I have to dynamically iterate and get the ideal result:

[{'country': 'US', 'CO2': 1, 'GHG': 4},
{'country': 'UK', 'CO2': 2, 'GHG': 5},
{'country': 'China', 'CO2': 3, 'GHG': 6}]

I have already asked but it was the thing with arrays and I can't get how to work with objects.

I can iterate and get an array of 2 objects but it is not what I needed

var traces = [];

Object.keys(test).forEach(function(key) { 
  var keys = test[key].x;
  var values = test[key].y;
  var name = test[key].name;


  var trace = keys.map((country, index) => ({
     country,
     [name]: values[index]

  }));

traces.push(trace);
});

1 Answer 1

2

You could reduce the values of the test object.
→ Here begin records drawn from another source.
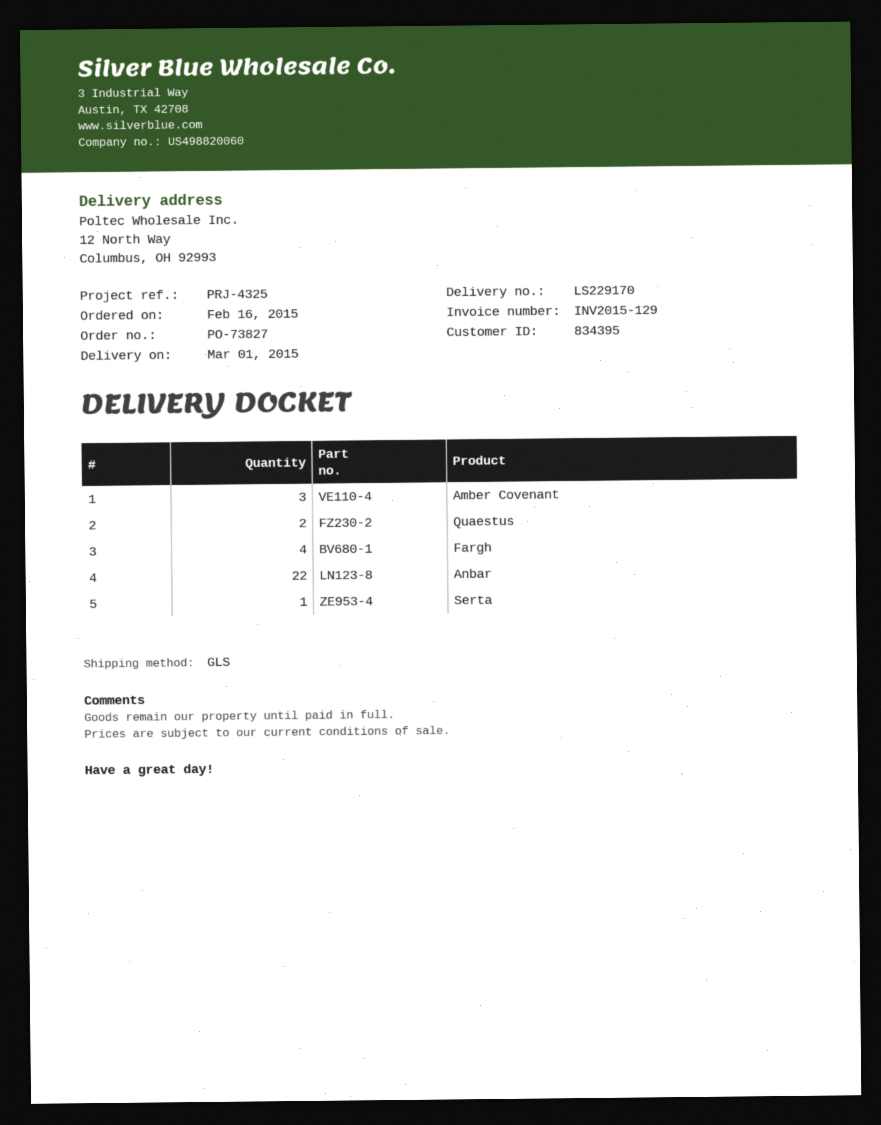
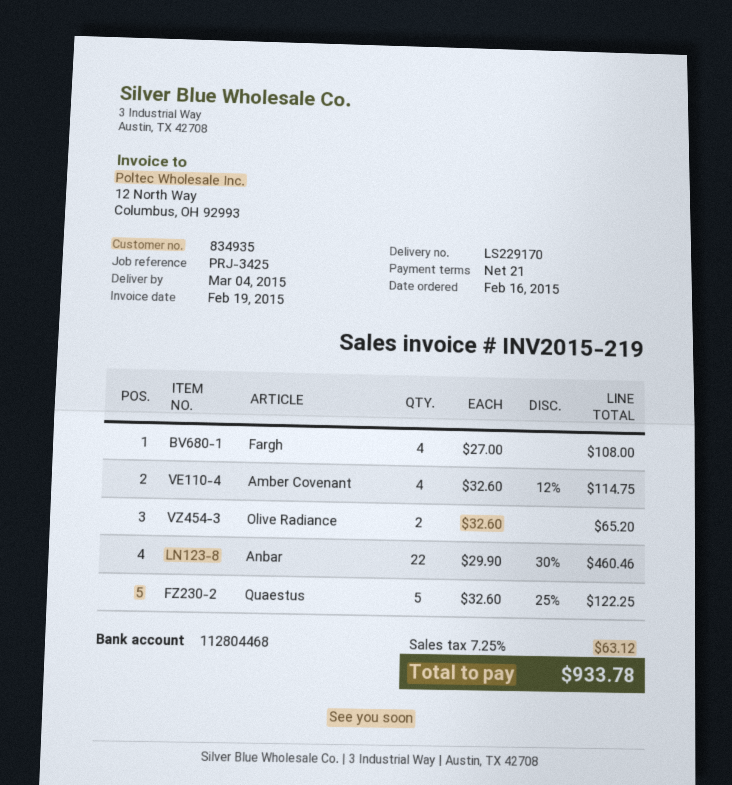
delivery date: 2015-03-01 -> 2015-03-04
invoice number: INV2015-129 -> INV2015-219
customer number: 834395 -> 834935
reference: PRJ-4325 -> PRJ-3425
Amber Covenant: 3 -> 4
Quaestus: 2 -> 5
Serta: 1 -> none
Olive Radiance: none -> 2

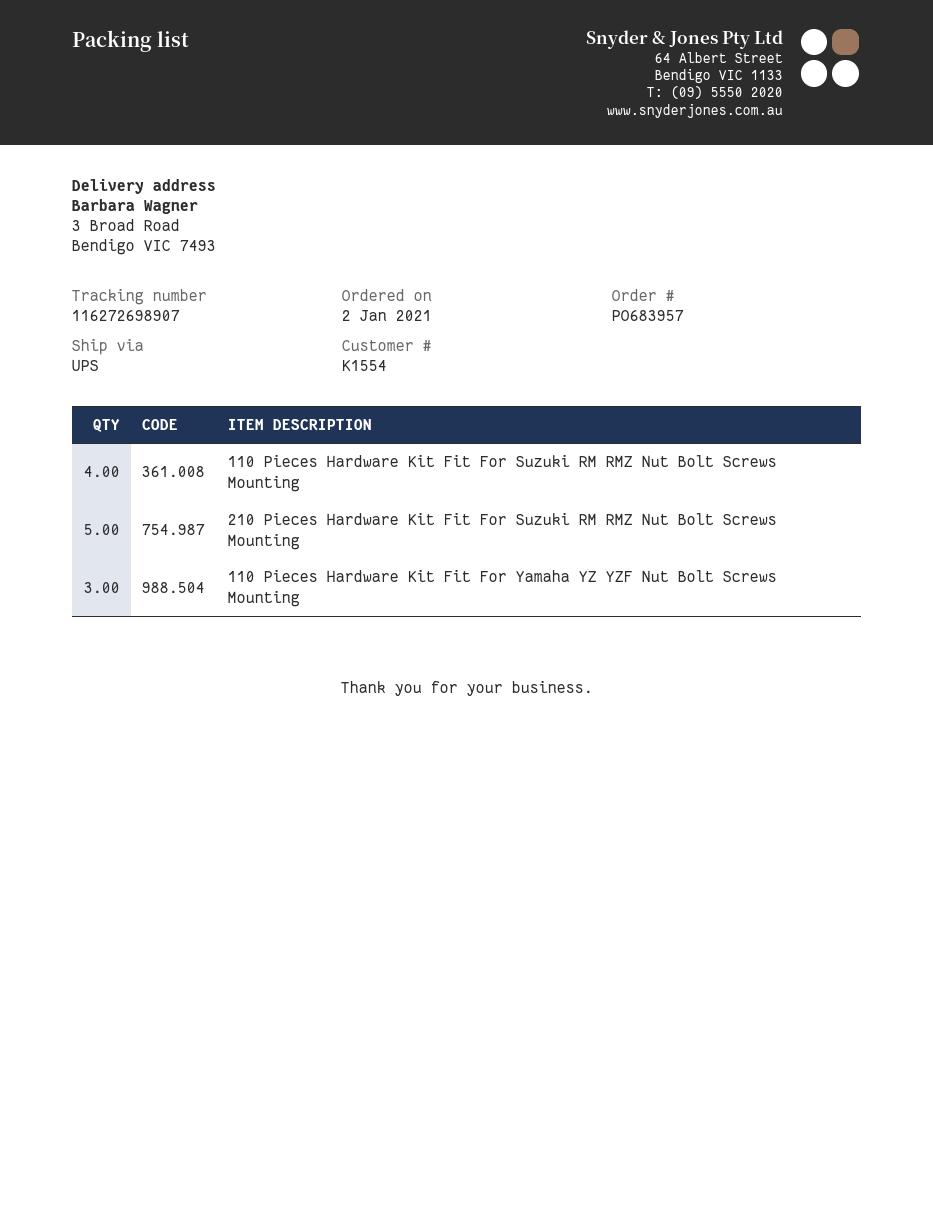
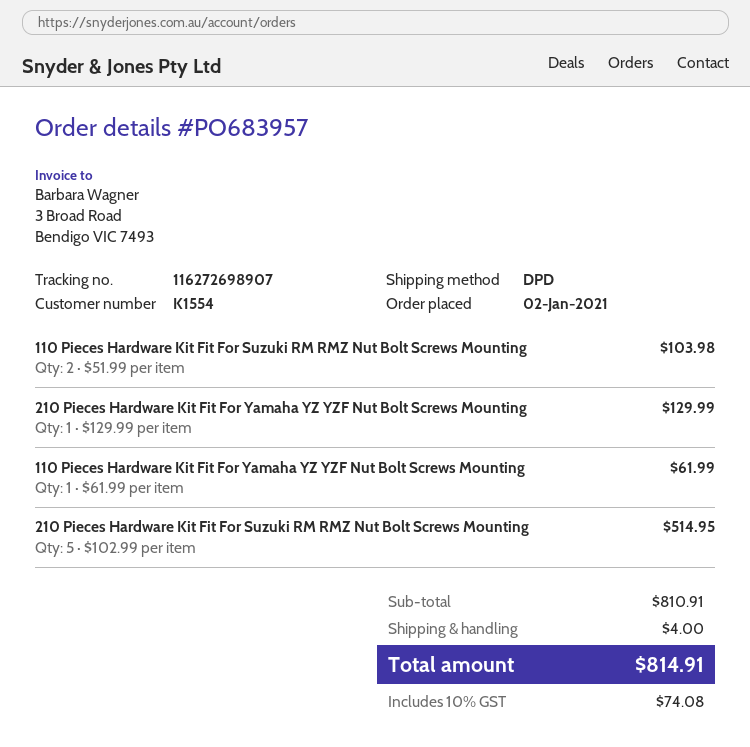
shipping method: UPS -> DPD
110 Pieces Hardware Kit Fit For Suzuki RM RMZ Nut Bolt Screws Mounting: 4 -> 2
110 Pieces Hardware Kit Fit For Yamaha YZ YZF Nut Bolt Screws Mounting: 3 -> 1
210 Pieces Hardware Kit Fit For Yamaha YZ YZF Nut Bolt Screws Mounting: none -> 1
Add each country as a key to the accumulator object and the object needed in the output as its value. Loop through each country in x and update the accumulator.
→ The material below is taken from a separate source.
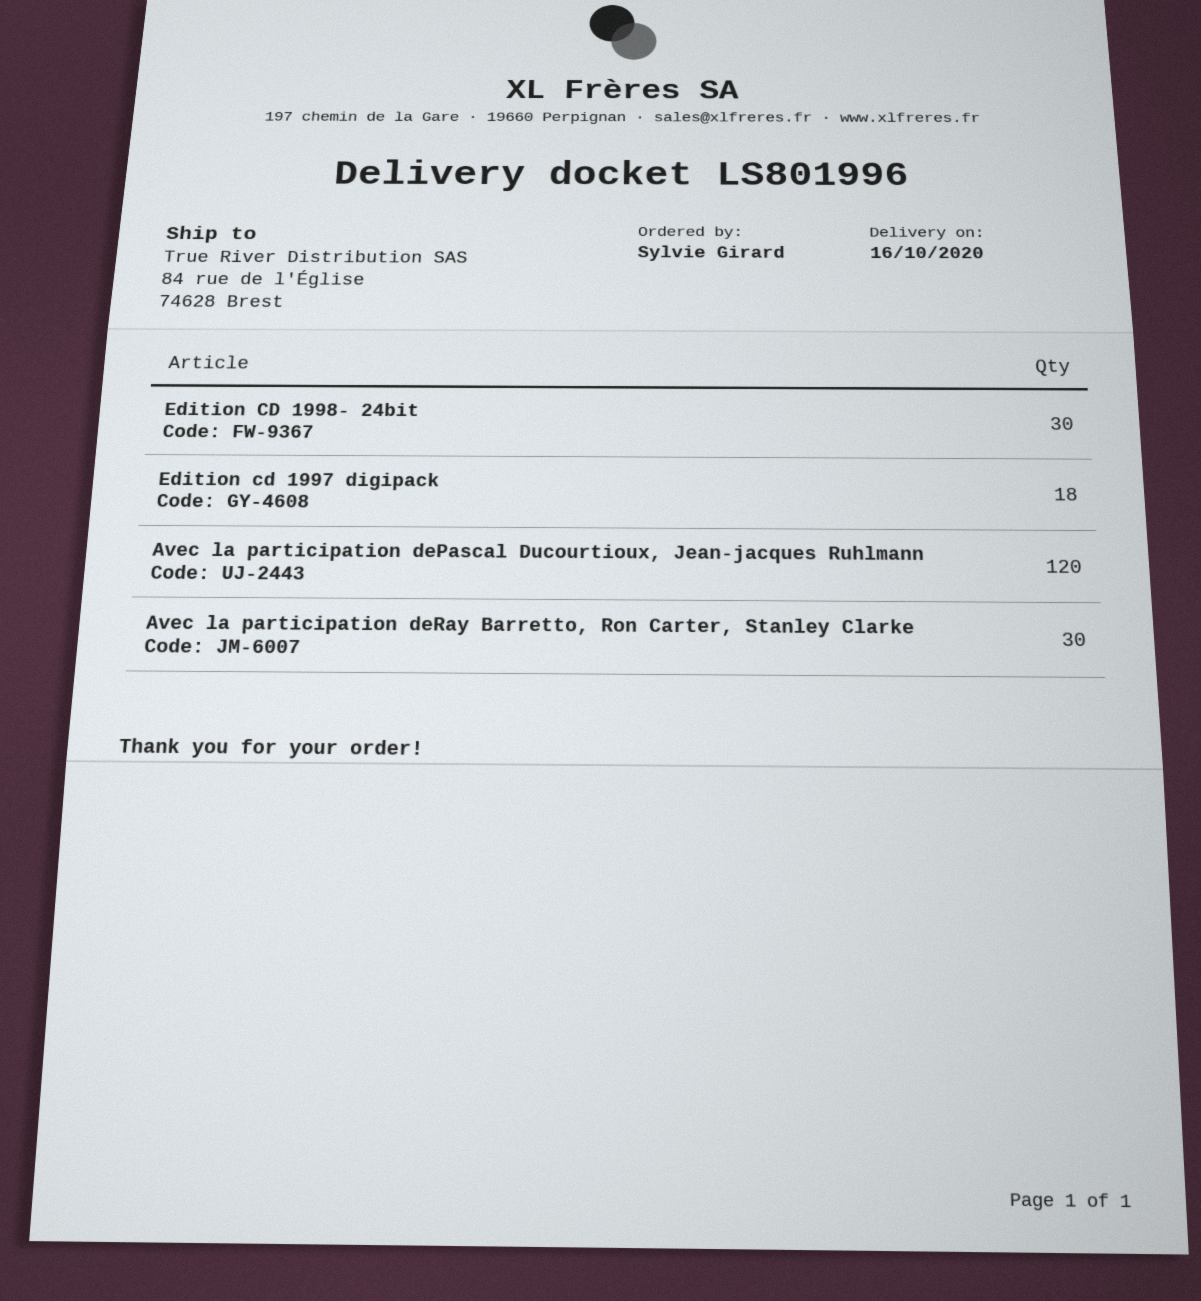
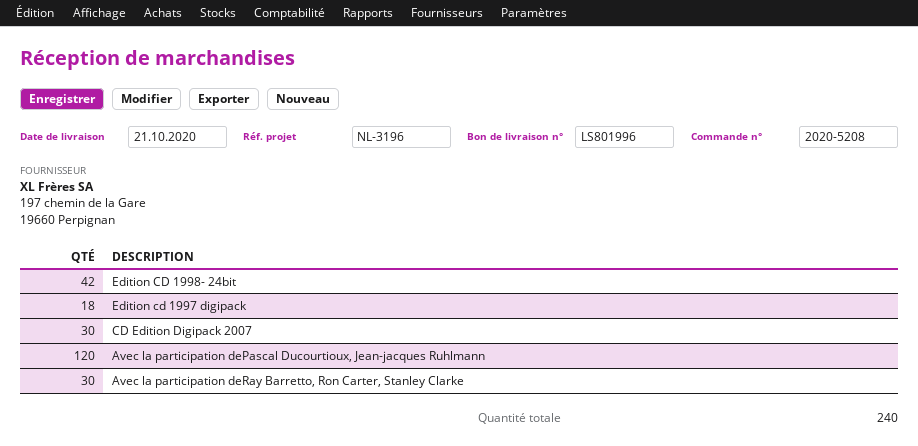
delivery date: 2020-10-16 -> 2020-10-21
Edition CD 1998- 24bit: 30 -> 42
CD Edition Digipack 2007: none -> 30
const test={a:{name:"CO2",x:["US","UK","China"],y:[1,2,3]},b:{name:"GHG",x:["US","UK","China"],y:[4,5,6]}},

    values = Object.values(test),
  
    group = values.reduce((acc, { name, x, y }) => {
      x.forEach((country, i) => {
        acc[country] ||= { country }
        acc[country][name] = y[i]
      })
      return acc
    }, {}),
    
    output = Object.values(group)

console.log(output)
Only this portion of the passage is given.